In the past 30 years, the number of community banks and credit unions has dropped by about two-thirds, yet more than 80 percent of North Dakota deposits still go to community banks, according to Heitkamp's office.
Barry Haugen, president of the Independent Community Banks of North Dakota, said a good portion of his membership spends an inordinate amount of time on regulations.
"It's a great start," he said of the relief bill.
The legislation allows any bank with less than $3 billion in assets to ascribe to an 18-month examination cycle, rather than every 12 months.
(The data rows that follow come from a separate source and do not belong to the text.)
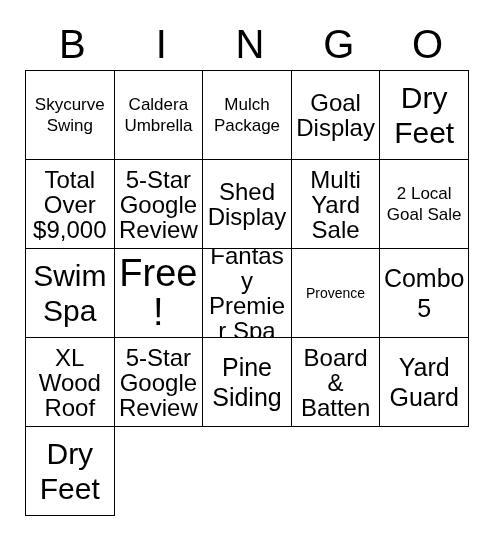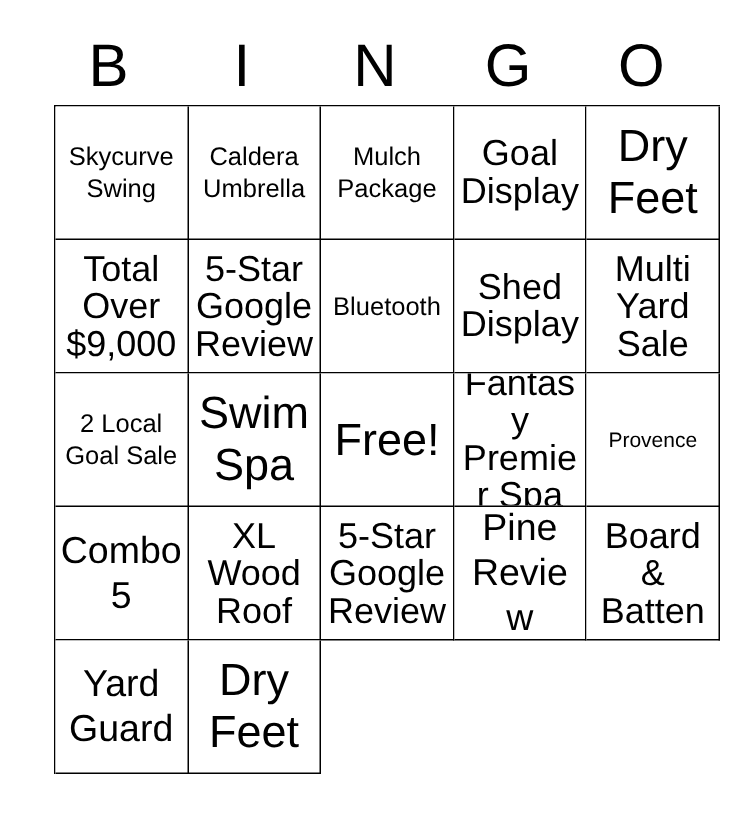--- a/index.html
+++ b/index.html
@@ -45,7 +45,7 @@
   
   #grid {
     position: absolute;
-    left: 36px;
+    left: 25px;
     top: 70px;
     width: 444px;
     height: 446px;

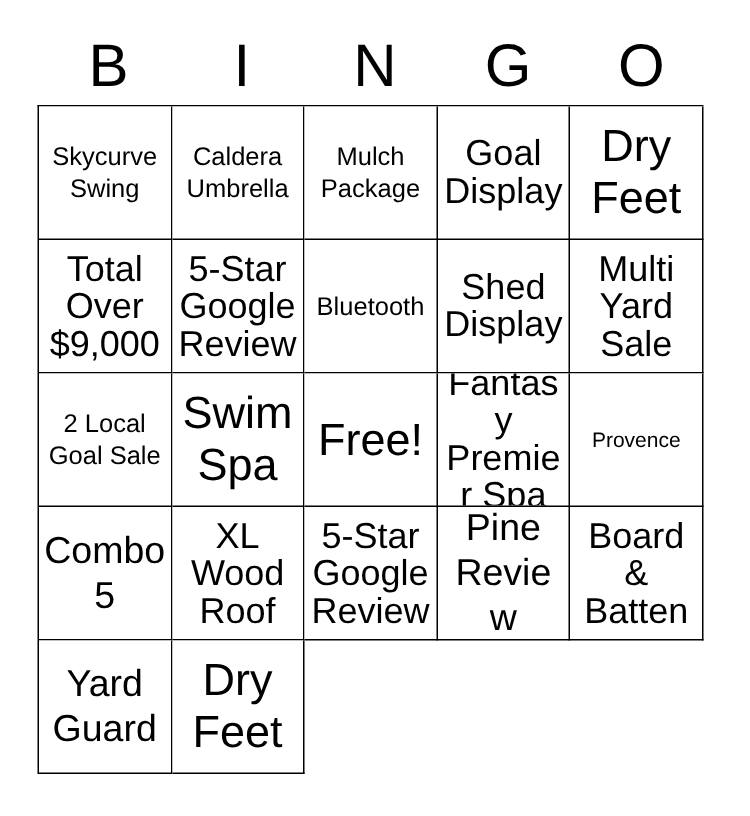--- a/index.html
+++ b/index.html
@@ -123,9 +123,6 @@
       <div class="cell sz-m">
         <span class="cell-text">5-Star Google Review</span>
       </div>
-      <div class="cell sz-s">
-        <span class="cell-text">Bluetooth</span>
-      </div>
       <div class="cell sz-m">
         <span class="cell-text">Shed Display</span>
       </div>

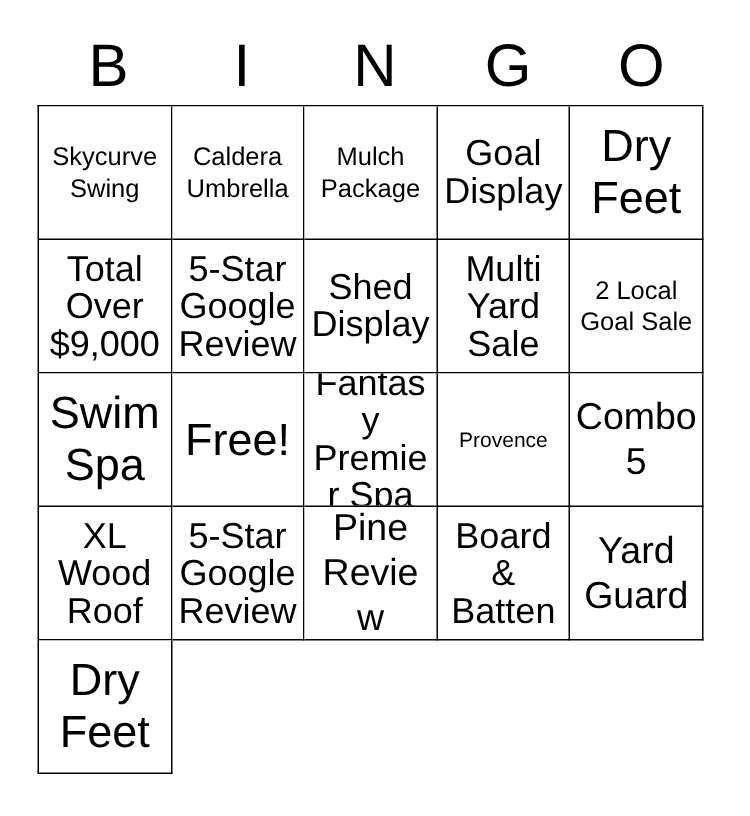--- a/index.html
+++ b/index.html
@@ -86,7 +86,7 @@
   .sz-m  .cell-text { font-size: 24px; line-height: 25px; }
   .sz-l  .cell-text { font-size: 25px; line-height: 30px; }
   .sz-xl .cell-text { font-size: 30px; line-height: 35px; }
-  .sz-xxl .cell-text { font-size: 30px; line-height: 39px; }
+  .sz-xxl .cell-text { font-size: 38px; line-height: 39px; }
 </style>
 </head>
 <body>

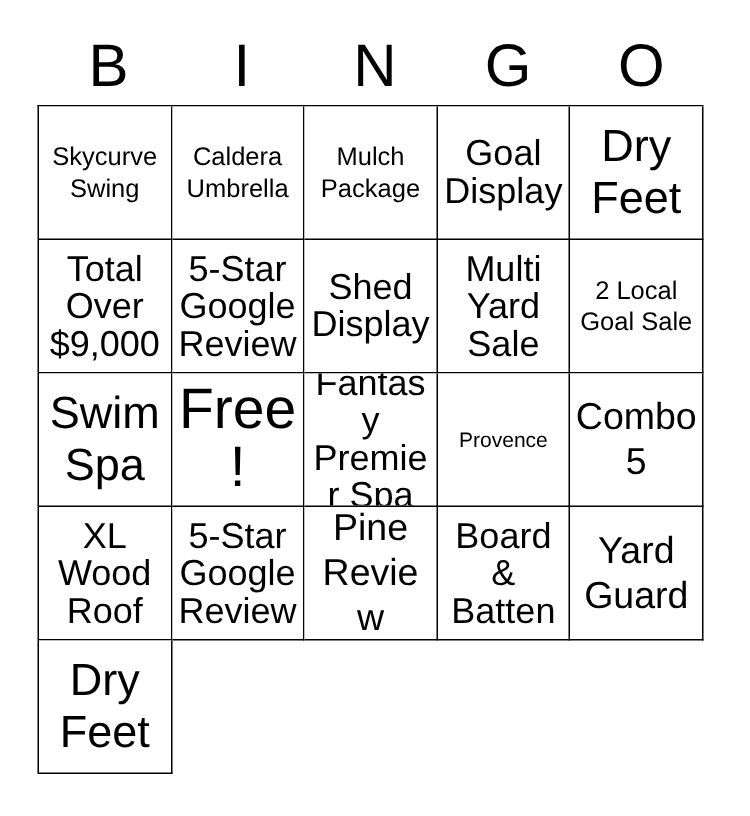--- a/index.html
+++ b/index.html
@@ -154,7 +154,7 @@
         <span class="cell-text">5-Star Google Review</span>
       </div>
       <div class="cell sz-l">
-        <span class="cell-text">Pine Review</span>
+        <span class="cell-text">Pine Siding</span>
       </div>
       <div class="cell sz-m">
         <span class="cell-text">Board &amp; Batten</span>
It also reduces requirements for issuing mortgages.
Of Haugen's 60 association members, half have less than $100 million in assets and most were only offering five or six mortgages a year, said Haugen, adding that regulatory changes would provide the banks and their customers with options.
The bill also exempts banks with less than $10 billion in assets from certain capital requirements and allows banks with less than $3 billion in assets to operate with higher levels of debt.
One area of contention from critics of the bill relates to raising the asset level for banks subject to stricter regulations. It still requires stress tests for all banks above $100 billion in assets but calls on the Federal Reserve to tailor regulations for banks in the range of $100 billion to $250 billion.
"The majority of the changes are focused, and we don't see it opening up something catastrophic," Haugen said.